Definition of egalitarian in English:



  • Relating to or believing in the principle that all people are equal and deserve equal rights and opportunities.

    ‘a fairer, more egalitarian society’
    • ‘This probably reflects a primitive form of egalitarian society.’
    • ‘In the past, the ruling elite has deliberately promoted the myth of an egalitarian society.’
    • ‘That is not the kind of egalitarian base on which Australians would want to see their taxation system working.’
    • ‘Membership was open to anyone, not because of egalitarian principles but through financial necessity.’
    • ‘He contrasts British and American practices, and shows that American law reflected the values of a more egalitarian society.’
    • ‘In Europe it was conceived as an authentically humane and egalitarian socialist society.’
    • ‘Other studies show a close relation between a more egalitarian social ethos and closer community relations.’
    • ‘They'll enjoy truly egalitarian marriages, sharing both the responsibility and the reward that comes with caring for others.’
    • ‘Would you say that your struggle is for an egalitarian society?’
    • ‘Sure, there were times when Australia was definitely a much more economically egalitarian society.’
    • ‘One of the distinctive qualities of Scots and Welsh politics has always been their egalitarian tradition.’
    • ‘But he tells us later that Scotland is no more egalitarian than large tracts of England and Wales.’
    • ‘To date, these welfare states have generated prosperous, relatively egalitarian societies.’
    • ‘The old egalitarian ideal of striving to improve equality of outcome seems to be entirely absent.’
    • ‘He bluntly declared that egalitarian notions must be abandoned.’
    • ‘I think the union movement has to come to terms with that and build a base to say that we want an egalitarian society again.’
    • ‘My aim, in this lecture, is to discuss this kind of egalitarian reasoning.’
    • ‘Burns was a great admirer of the egalitarian ethos behind the French Revolution.’
    • ‘A profoundly humanitarian and egalitarian person, identification with the oppressed was at the core of her being.’
    • ‘The egalitarian ideals of this communal society place loyalty to family and religion above all.’
    fair, just
    View synonyms


  • A person who advocates or supports egalitarian principles.
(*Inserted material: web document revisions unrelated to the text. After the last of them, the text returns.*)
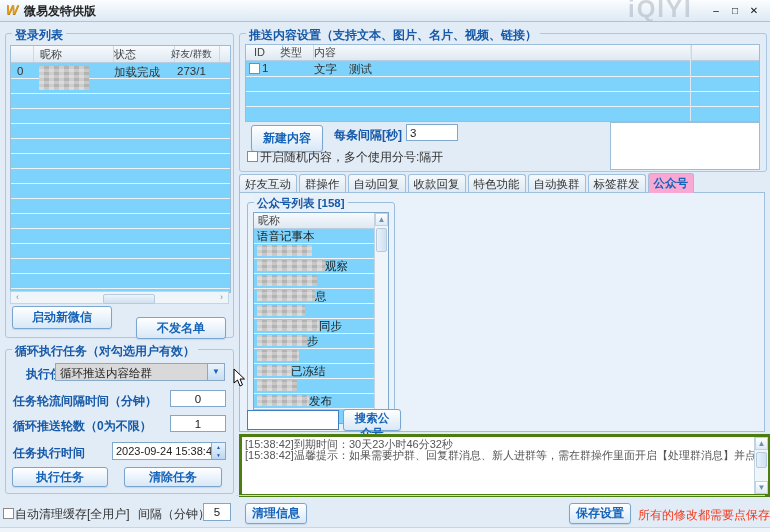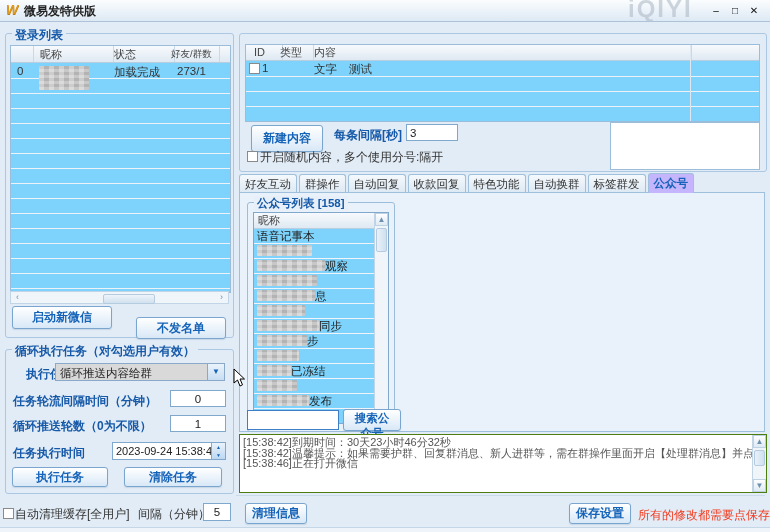"推送内容设置（支持文本、图片、名片、视频、链接）" span.abs { html: none -> <span>推送内容设置（支持文本、图片、名片、视频、链接）</span> }
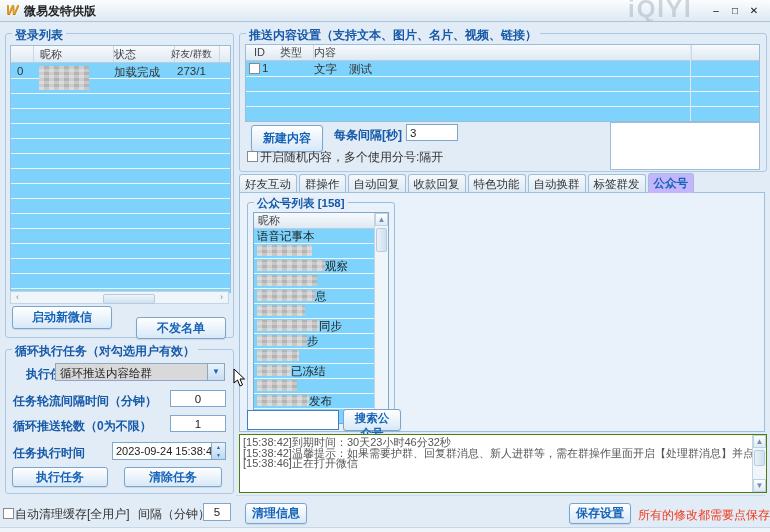"公众号" .tab.active { background: #c4b5fd -> #f9a8d4 }
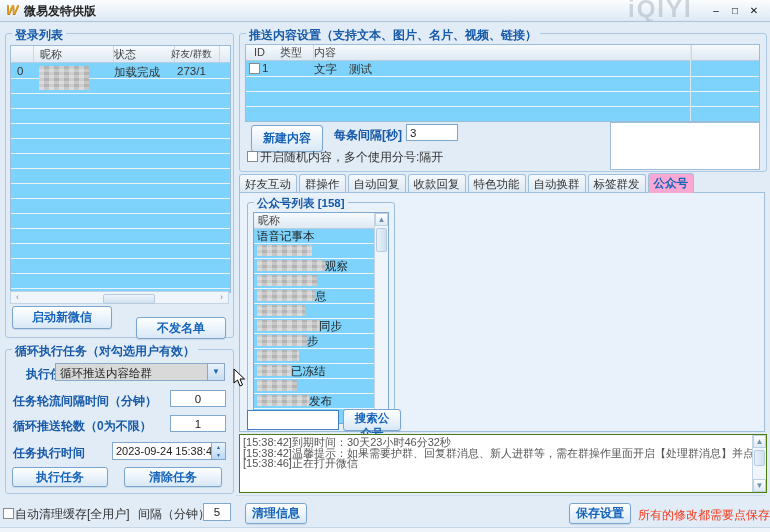"[15:38:42]到期时间：30天23小时46分32秒" #logbox { border: 1px solid #4d7c0f -> 3px solid #4d7c0f }
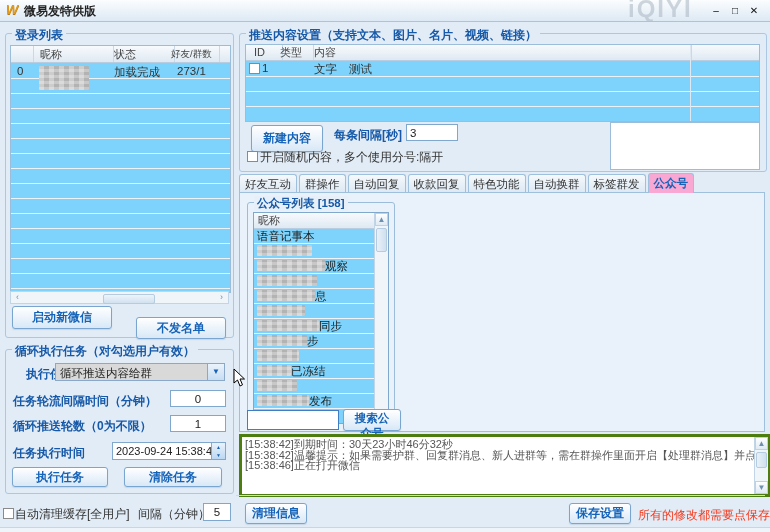"[15:38:46]正在打开微信" div.logline { html: <div>[15:38:46]正在打开微信</div> -> none }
    • ‘I suspect that one reason coercive egalitarians feel that ‘the disadvantaged’ deserve government support is that the scheme demeans and exploits them, so that the assistance is a sort of compensation.’
    • ‘Again, the economics of redistribution is unimportant for many egalitarians.’
    • ‘The fact that egalitarian economic policies have no obvious correlation with per capita GDP within Europe or the Commonwealth makes a strong impression on egalitarians in those countries.’
    • ‘He further remarked that Americans were fierce egalitarians who, despite differences of income and status, refused to bow and scrape before anybody.’
    • ‘Plainly Australians have not been thorough egalitarians, but they have been egalitarians in their own way.’
    • ‘There is no arguing with a radical egalitarian on that point, so I won't.’
    • ‘This conservative reaction put latter-day egalitarians on the defensive, scrambling for some redefinition of purpose.’
    • ‘Pluralistic egalitarians do not have equality as their only goal; they also admit other values and principles - above all the principle of welfare, according to which it is better when people are doing better.’
    • ‘Yet, such a stance is exactly correct and it is shared, to some extent, almost by everybody, including the ardent egalitarians.’
    • ‘I'm quite the egalitarian when it comes to my fellow human beings.’
    • ‘Hence liberal egalitarians favour taxing free exchanges in order to compensate the naturally and socially disadvantaged.’
    • ‘The first is that he is a radical egalitarian.’
    • ‘To the extent that egalitarians are sincere and consistent in the embrace of their principles, this counts against the charge that their occurrent motivation is envy.’
    • ‘So there's a sinister cabal of egalitarians who have infiltrated the higher echelons of the Government, all wanting to give equality a go, but too scared to tell anyone.’
    • ‘This ideologically diverse group is made up of cultural pessimists, environmentalists, traditionalists, egalitarians, and technophobes.’
    • ‘Power is best thought of as running along a dimension that shapes all human interactions and social structures, with egalitarians at one end and dominators at the other.’
    • ‘Labour's long-term supporters, ethical socialists, public service workers, egalitarians and anti-monarchists, trade unionists and pacifists, were harder to deal with.’
    • ‘Given this shared commitment to material equality, do socialists and liberal egalitarians share the same account of justice?’
    • ‘It's about equality, egalitarians will be pleased to know.’
    • ‘If the norm of equality does not match our considered judgments after wide reflection, we should be content to be instrumental egalitarians if we are determined to be egalitarians at all.’


Late 19th century: from French égalitaire, from égal ‘equal’, from Latin aequalis (see equal).